(Front-end code change data)
== Segment start ==
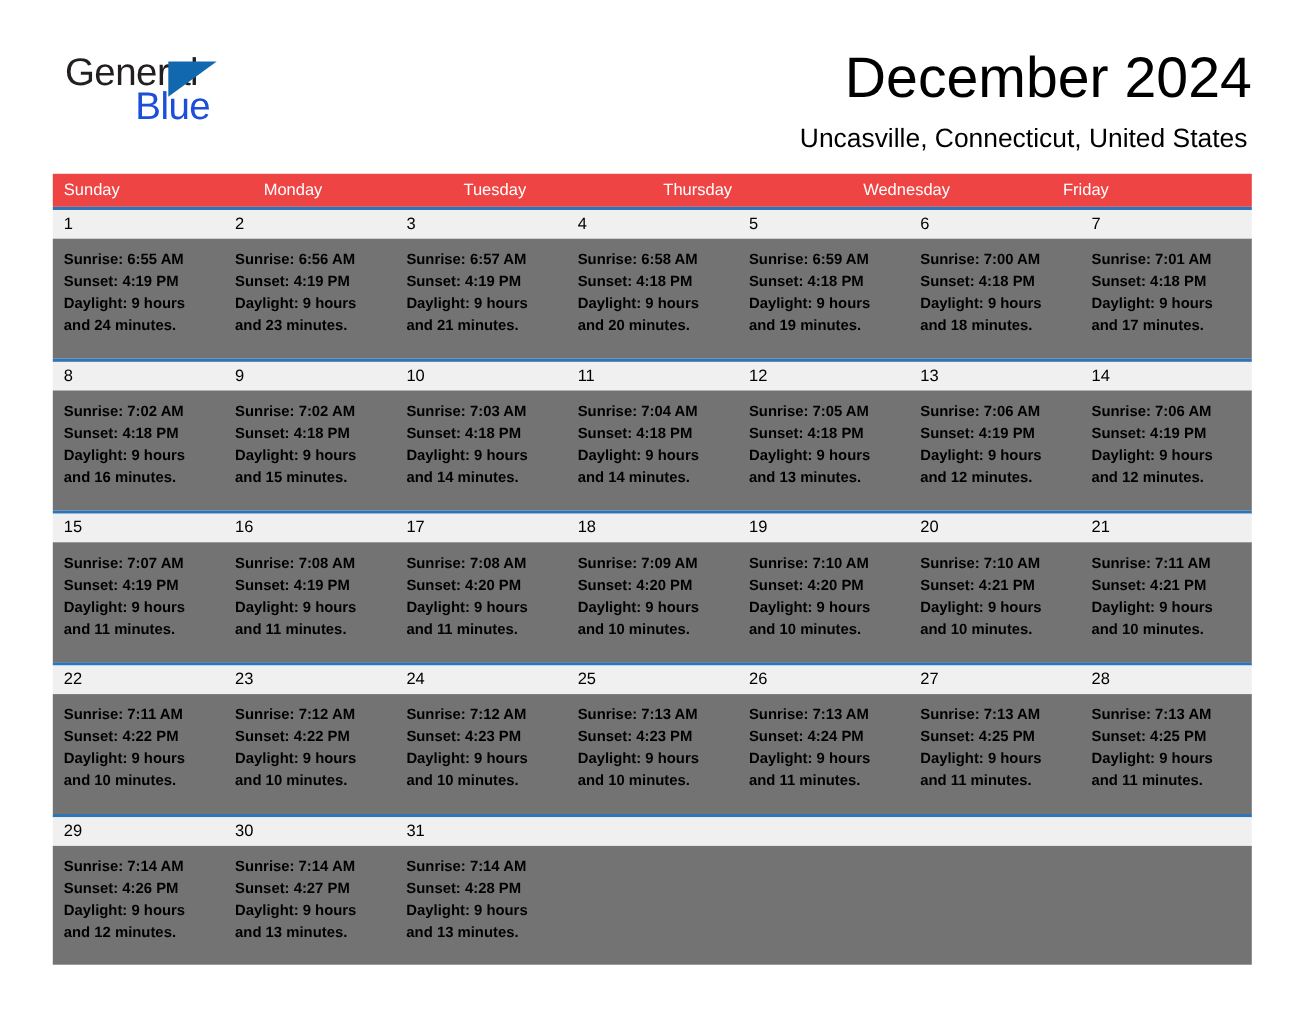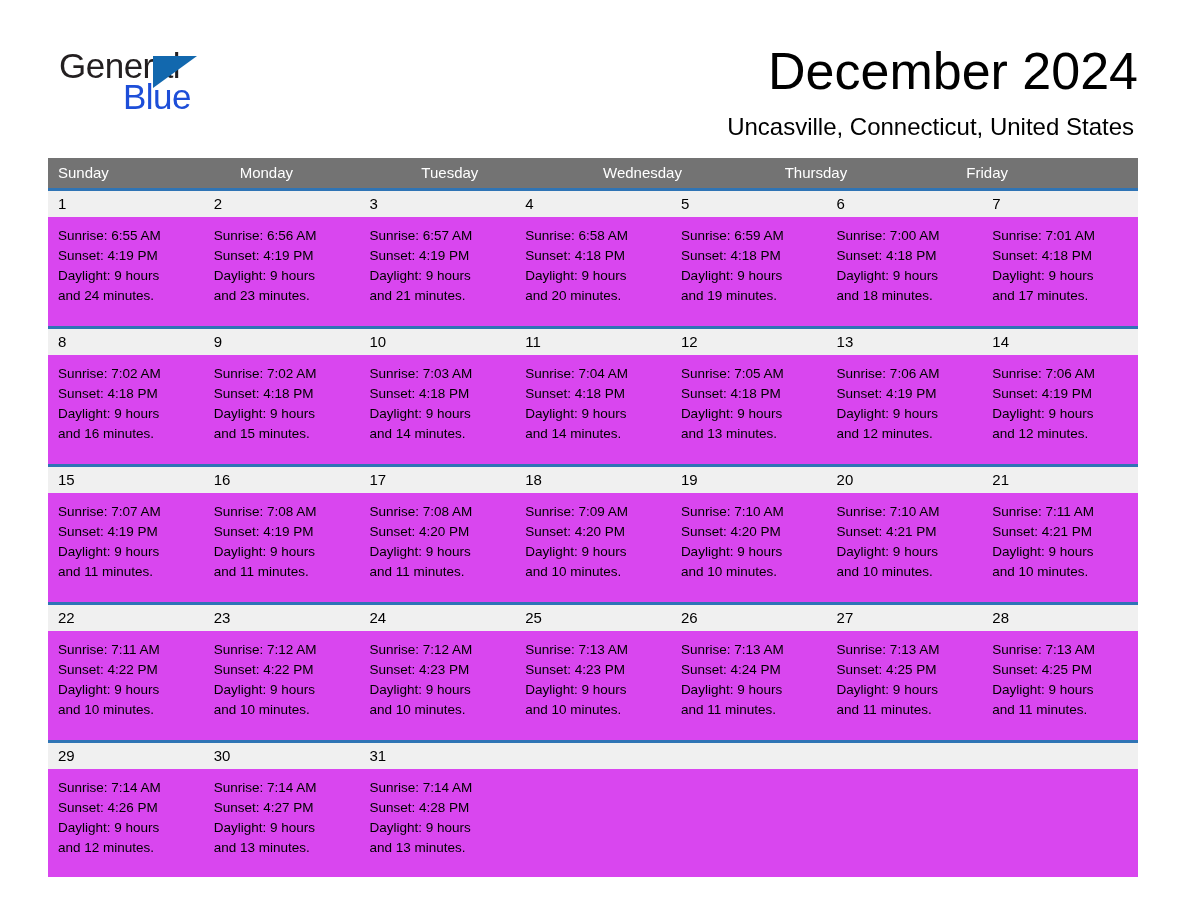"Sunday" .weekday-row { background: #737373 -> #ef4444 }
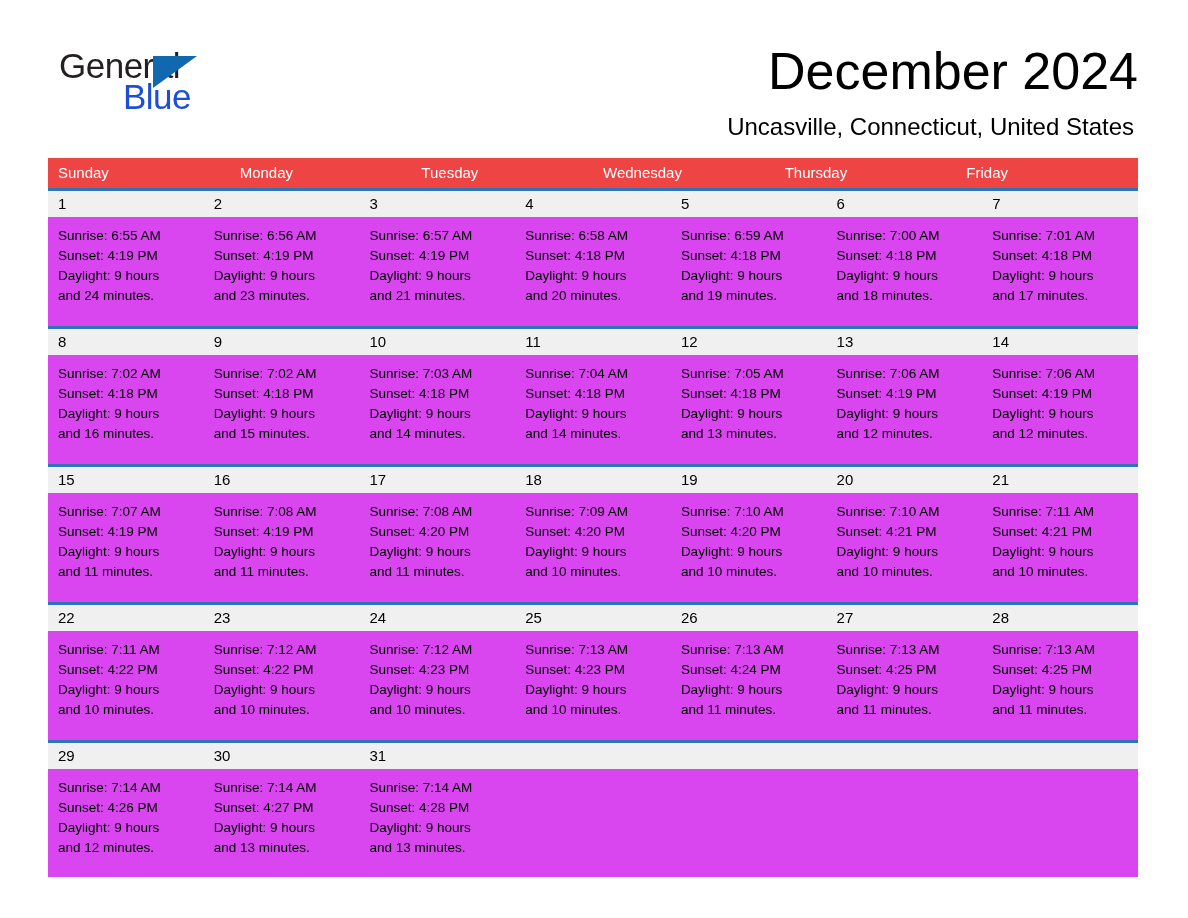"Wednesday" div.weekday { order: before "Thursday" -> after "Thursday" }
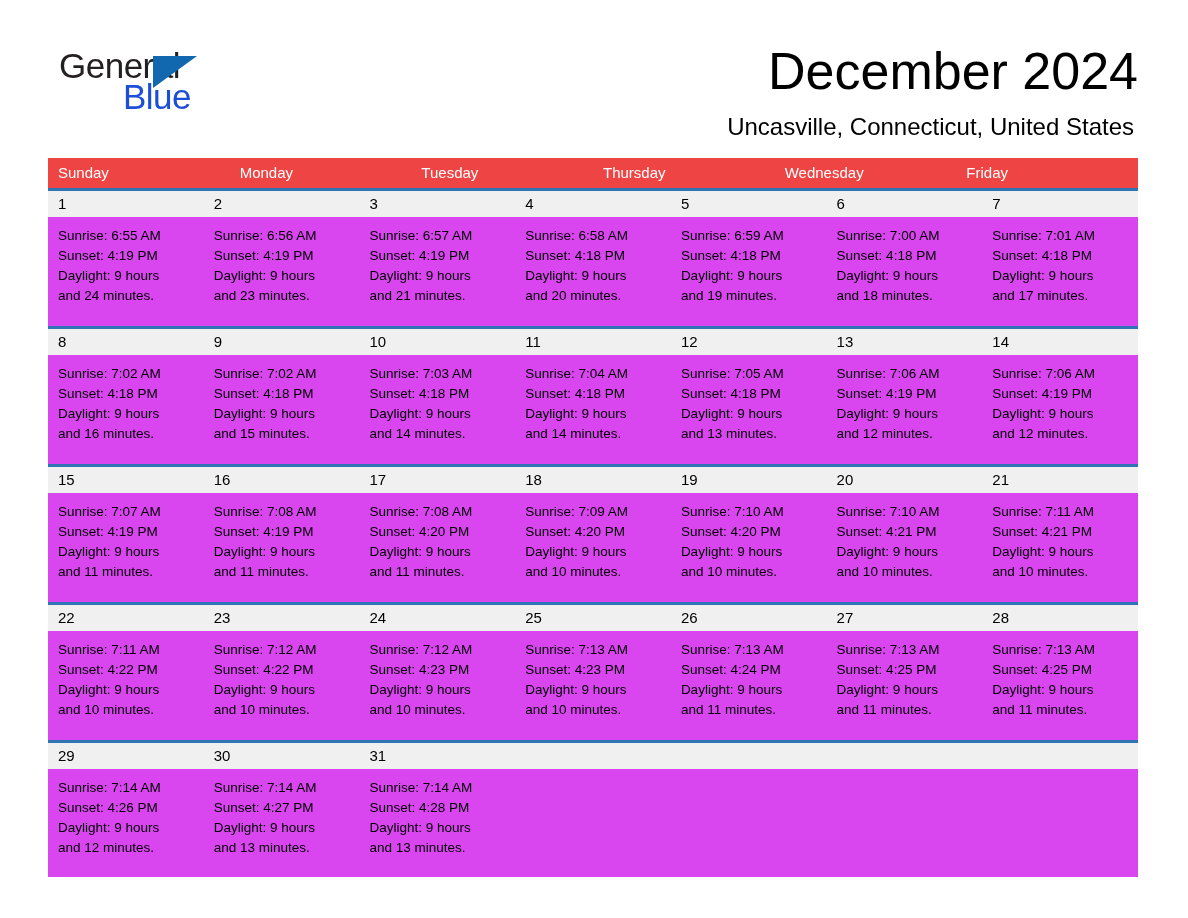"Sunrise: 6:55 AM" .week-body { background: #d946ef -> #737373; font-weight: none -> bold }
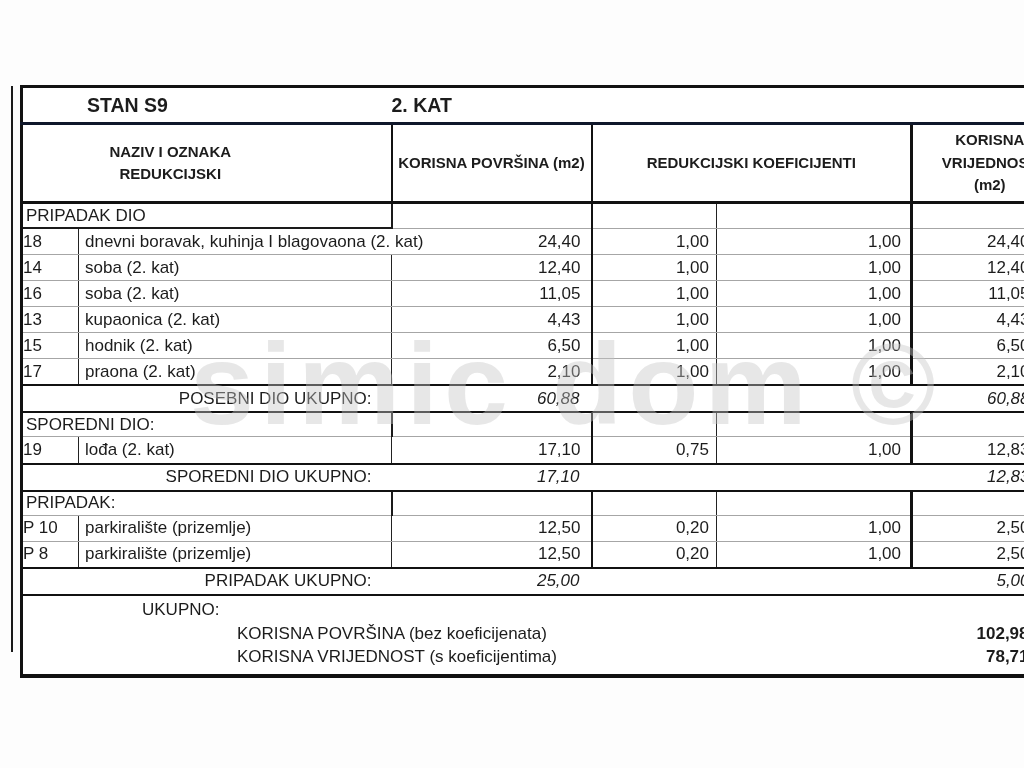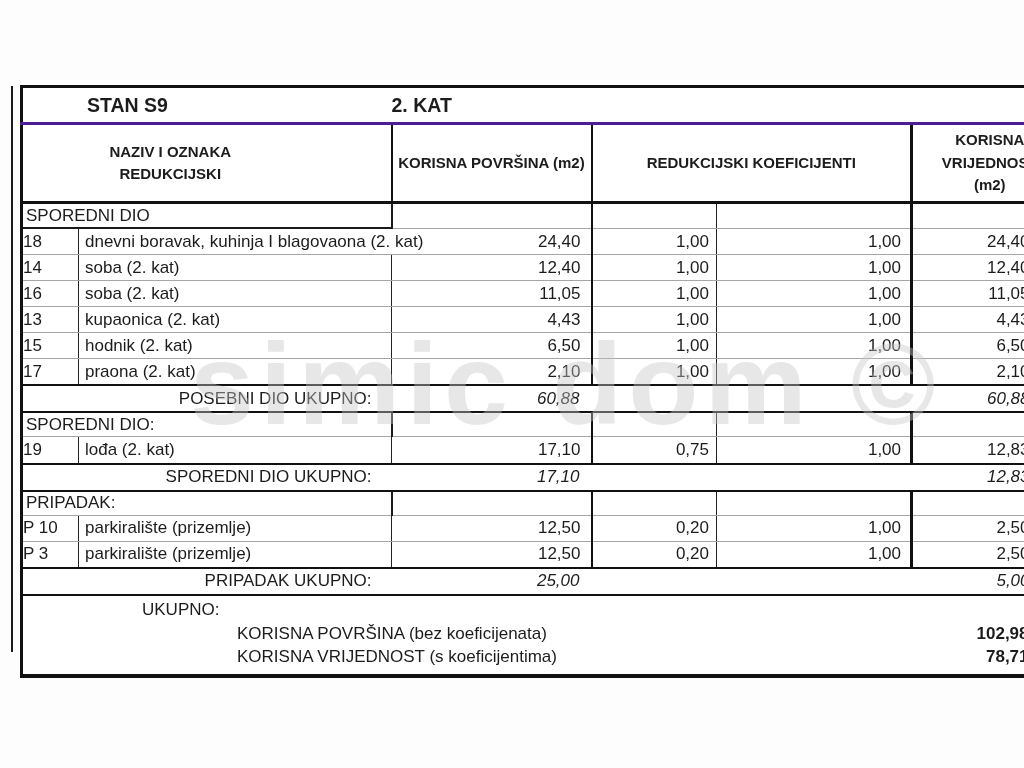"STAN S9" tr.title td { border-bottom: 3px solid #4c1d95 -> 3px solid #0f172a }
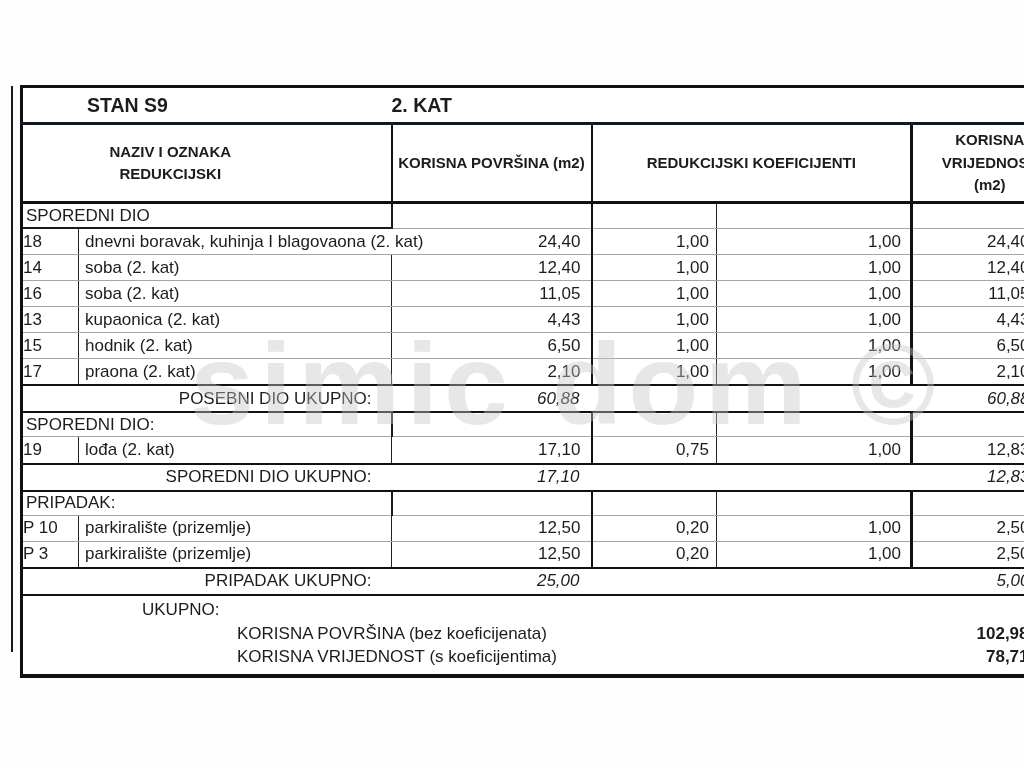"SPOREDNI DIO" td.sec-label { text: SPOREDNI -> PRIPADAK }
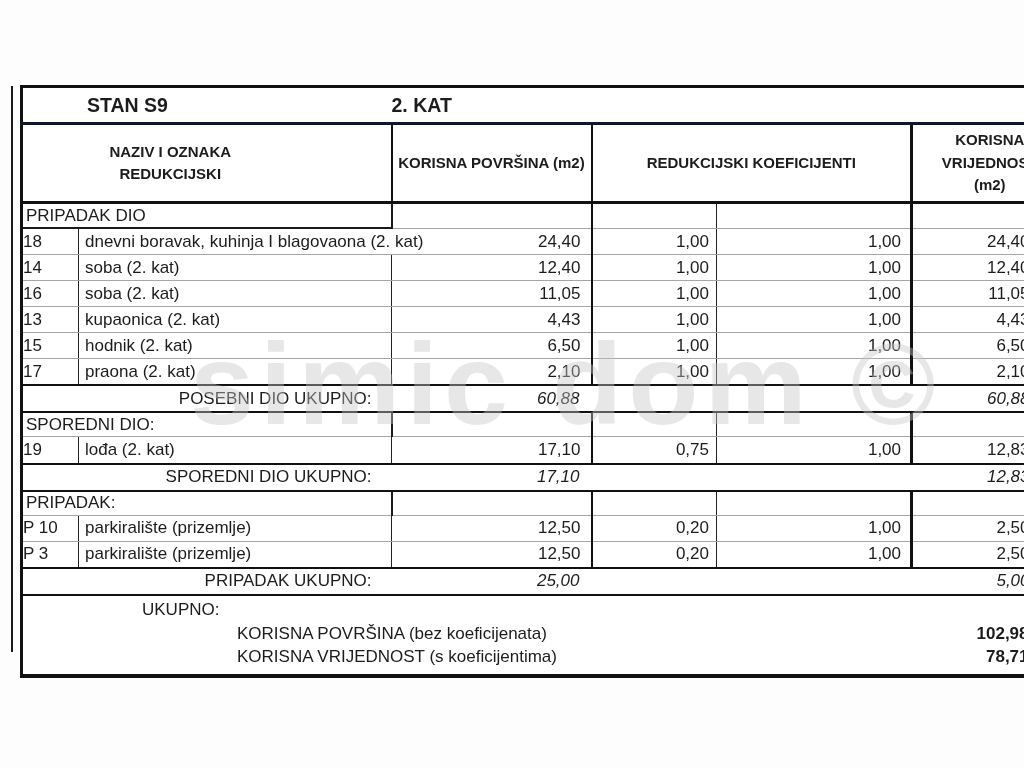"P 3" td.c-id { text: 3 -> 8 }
== Segment end ==
• [What you should do] Reproduce each entry above word for word. Pictures are not part of the copy.

• [Result of the task]
"Sunday" .weekday-row { background: #737373 -> #ef4444 }
"Wednesday" div.weekday { order: before "Thursday" -> after "Thursday" }
"Sunrise: 6:55 AM" .week-body { background: #d946ef -> #737373; font-weight: none -> bold }
"STAN S9" tr.title td { border-bottom: 3px solid #4c1d95 -> 3px solid #0f172a }
"SPOREDNI DIO" td.sec-label { text: SPOREDNI -> PRIPADAK }
"P 3" td.c-id { text: 3 -> 8 }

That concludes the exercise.